Given entries:

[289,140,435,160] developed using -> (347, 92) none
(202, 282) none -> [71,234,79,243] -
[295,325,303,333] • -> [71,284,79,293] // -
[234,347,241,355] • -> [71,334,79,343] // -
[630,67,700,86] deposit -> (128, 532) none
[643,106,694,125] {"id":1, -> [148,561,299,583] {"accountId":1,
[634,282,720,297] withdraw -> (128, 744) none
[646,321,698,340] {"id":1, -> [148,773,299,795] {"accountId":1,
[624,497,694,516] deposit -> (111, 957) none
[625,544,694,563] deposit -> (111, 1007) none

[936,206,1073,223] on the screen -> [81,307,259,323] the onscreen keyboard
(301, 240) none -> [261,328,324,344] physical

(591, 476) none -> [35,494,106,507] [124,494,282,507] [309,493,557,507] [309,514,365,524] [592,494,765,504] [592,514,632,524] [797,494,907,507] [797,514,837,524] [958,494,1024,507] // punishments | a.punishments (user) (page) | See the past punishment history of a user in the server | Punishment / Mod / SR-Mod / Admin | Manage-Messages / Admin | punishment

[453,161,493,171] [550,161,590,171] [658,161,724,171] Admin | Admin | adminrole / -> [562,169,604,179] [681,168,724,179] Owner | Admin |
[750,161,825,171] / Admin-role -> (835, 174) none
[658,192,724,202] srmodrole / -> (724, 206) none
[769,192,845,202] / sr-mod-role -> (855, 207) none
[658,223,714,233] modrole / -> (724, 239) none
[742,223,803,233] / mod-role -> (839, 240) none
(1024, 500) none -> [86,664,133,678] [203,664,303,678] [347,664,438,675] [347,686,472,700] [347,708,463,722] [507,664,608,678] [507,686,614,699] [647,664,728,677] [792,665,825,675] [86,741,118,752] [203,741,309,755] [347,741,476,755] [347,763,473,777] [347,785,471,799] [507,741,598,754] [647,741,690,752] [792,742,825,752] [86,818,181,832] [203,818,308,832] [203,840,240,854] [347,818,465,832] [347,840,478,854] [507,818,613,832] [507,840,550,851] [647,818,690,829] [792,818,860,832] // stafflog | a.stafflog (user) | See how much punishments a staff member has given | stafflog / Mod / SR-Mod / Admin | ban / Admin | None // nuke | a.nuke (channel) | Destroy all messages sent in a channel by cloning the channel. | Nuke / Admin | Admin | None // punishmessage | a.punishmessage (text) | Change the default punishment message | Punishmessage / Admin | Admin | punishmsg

Required work: Extract every line from the one containing "[234,347,241,355] • ->" through the last line of the data, inclusive, exactly as written.

Solution:
[234,347,241,355] • -> [71,334,79,343] // -
[630,67,700,86] deposit -> (128, 532) none
[643,106,694,125] {"id":1, -> [148,561,299,583] {"accountId":1,
[634,282,720,297] withdraw -> (128, 744) none
[646,321,698,340] {"id":1, -> [148,773,299,795] {"accountId":1,
[624,497,694,516] deposit -> (111, 957) none
[625,544,694,563] deposit -> (111, 1007) none

[936,206,1073,223] on the screen -> [81,307,259,323] the onscreen keyboard
(301, 240) none -> [261,328,324,344] physical

(591, 476) none -> [35,494,106,507] [124,494,282,507] [309,493,557,507] [309,514,365,524] [592,494,765,504] [592,514,632,524] [797,494,907,507] [797,514,837,524] [958,494,1024,507] // punishments | a.punishments (user) (page) | See the past punishment history of a user in the server | Punishment / Mod / SR-Mod / Admin | Manage-Messages / Admin | punishment

[453,161,493,171] [550,161,590,171] [658,161,724,171] Admin | Admin | adminrole / -> [562,169,604,179] [681,168,724,179] Owner | Admin |
[750,161,825,171] / Admin-role -> (835, 174) none
[658,192,724,202] srmodrole / -> (724, 206) none
[769,192,845,202] / sr-mod-role -> (855, 207) none
[658,223,714,233] modrole / -> (724, 239) none
[742,223,803,233] / mod-role -> (839, 240) none
(1024, 500) none -> [86,664,133,678] [203,664,303,678] [347,664,438,675] [347,686,472,700] [347,708,463,722] [507,664,608,678] [507,686,614,699] [647,664,728,677] [792,665,825,675] [86,741,118,752] [203,741,309,755] [347,741,476,755] [347,763,473,777] [347,785,471,799] [507,741,598,754] [647,741,690,752] [792,742,825,752] [86,818,181,832] [203,818,308,832] [203,840,240,854] [347,818,465,832] [347,840,478,854] [507,818,613,832] [507,840,550,851] [647,818,690,829] [792,818,860,832] // stafflog | a.stafflog (user) | See how much punishments a staff member has given | stafflog / Mod / SR-Mod / Admin | ban / Admin | None // nuke | a.nuke (channel) | Destroy all messages sent in a channel by cloning the channel. | Nuke / Admin | Admin | None // punishmessage | a.punishmessage (text) | Change the default punishment message | Punishmessage / Admin | Admin | punishmsg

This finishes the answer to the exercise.